Collected data entries:
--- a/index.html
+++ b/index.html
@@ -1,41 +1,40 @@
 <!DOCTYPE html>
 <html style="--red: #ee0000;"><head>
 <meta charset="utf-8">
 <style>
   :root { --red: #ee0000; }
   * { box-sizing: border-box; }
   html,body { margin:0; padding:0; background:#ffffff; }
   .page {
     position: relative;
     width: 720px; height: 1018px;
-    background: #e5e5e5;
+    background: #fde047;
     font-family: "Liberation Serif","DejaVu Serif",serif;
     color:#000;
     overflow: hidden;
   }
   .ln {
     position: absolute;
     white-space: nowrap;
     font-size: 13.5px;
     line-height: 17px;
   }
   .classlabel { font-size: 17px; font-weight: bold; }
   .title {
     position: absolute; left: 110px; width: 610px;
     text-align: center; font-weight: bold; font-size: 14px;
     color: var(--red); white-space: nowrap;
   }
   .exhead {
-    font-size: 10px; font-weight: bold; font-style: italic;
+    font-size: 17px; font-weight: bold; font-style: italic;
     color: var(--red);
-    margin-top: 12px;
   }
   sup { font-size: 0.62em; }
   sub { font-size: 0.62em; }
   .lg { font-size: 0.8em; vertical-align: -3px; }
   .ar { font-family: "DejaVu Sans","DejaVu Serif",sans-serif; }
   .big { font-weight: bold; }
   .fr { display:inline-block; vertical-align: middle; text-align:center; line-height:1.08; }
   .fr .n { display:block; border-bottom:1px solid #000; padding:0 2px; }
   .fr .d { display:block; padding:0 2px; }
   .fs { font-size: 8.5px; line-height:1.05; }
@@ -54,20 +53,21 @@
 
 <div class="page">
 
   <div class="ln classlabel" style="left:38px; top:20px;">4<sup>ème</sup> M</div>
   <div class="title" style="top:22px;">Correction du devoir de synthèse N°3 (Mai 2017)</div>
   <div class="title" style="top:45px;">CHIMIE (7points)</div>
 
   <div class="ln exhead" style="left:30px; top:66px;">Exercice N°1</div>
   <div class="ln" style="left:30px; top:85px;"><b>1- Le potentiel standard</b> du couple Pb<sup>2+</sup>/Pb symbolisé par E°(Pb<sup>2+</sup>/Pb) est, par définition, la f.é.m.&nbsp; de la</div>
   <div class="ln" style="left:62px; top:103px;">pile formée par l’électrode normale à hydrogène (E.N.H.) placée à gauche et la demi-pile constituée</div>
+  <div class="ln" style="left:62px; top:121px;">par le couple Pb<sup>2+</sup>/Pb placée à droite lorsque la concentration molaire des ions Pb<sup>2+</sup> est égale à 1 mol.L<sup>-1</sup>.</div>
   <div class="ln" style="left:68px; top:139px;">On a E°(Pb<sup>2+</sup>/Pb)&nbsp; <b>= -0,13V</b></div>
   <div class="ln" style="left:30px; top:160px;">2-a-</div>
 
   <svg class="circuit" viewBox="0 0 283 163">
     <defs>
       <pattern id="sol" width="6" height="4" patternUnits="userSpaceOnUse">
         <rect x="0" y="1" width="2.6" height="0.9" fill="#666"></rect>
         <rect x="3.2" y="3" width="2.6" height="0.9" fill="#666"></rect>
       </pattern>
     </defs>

...

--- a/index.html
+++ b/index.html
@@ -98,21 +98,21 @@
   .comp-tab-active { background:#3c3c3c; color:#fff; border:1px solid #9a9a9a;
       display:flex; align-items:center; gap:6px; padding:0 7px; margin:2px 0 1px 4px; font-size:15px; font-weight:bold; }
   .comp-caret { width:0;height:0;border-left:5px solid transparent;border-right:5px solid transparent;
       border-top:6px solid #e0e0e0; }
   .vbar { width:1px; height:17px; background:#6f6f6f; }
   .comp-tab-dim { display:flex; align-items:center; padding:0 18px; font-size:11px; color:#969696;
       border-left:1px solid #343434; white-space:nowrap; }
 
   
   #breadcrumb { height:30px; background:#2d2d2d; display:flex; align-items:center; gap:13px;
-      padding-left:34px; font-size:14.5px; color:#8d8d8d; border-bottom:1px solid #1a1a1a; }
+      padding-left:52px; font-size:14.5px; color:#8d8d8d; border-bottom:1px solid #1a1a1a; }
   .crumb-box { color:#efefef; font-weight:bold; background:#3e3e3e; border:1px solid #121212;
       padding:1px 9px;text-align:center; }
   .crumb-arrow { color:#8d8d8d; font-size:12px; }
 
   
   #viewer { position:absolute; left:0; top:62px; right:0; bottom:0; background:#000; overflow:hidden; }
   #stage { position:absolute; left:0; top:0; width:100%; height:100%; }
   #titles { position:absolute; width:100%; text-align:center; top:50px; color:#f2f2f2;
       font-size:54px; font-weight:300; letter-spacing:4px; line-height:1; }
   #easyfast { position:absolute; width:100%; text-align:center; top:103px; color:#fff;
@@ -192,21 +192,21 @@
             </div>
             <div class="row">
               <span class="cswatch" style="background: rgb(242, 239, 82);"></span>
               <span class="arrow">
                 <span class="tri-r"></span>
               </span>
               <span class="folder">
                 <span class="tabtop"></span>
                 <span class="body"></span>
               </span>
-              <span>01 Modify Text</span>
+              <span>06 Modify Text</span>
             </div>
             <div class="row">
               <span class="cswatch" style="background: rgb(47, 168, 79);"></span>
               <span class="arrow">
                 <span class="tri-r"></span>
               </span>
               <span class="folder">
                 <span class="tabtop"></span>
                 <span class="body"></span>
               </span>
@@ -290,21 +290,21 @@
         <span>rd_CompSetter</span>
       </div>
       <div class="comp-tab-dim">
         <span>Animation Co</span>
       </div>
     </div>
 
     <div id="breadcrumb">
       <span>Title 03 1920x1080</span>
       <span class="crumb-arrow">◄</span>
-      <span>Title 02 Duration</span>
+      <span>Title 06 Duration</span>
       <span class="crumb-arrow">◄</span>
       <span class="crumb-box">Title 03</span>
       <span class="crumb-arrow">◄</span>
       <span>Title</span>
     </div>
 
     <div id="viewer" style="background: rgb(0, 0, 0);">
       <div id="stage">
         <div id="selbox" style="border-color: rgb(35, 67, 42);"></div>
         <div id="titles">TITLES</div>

Action item: Every line that holds the word "solid" should be copied from the records.

Task result:
   .fr .n { display:block; border-bottom:1px solid #000; padding:0 2px; }
   .comp-tab-active { background:#3c3c3c; color:#fff; border:1px solid #9a9a9a;
   .comp-caret { width:0;height:0;border-left:5px solid transparent;border-right:5px solid transparent;
       border-top:6px solid #e0e0e0; }
       border-left:1px solid #343434; white-space:nowrap; }
-      padding-left:34px; font-size:14.5px; color:#8d8d8d; border-bottom:1px solid #1a1a1a; }
+      padding-left:52px; font-size:14.5px; color:#8d8d8d; border-bottom:1px solid #1a1a1a; }
   .crumb-box { color:#efefef; font-weight:bold; background:#3e3e3e; border:1px solid #121212;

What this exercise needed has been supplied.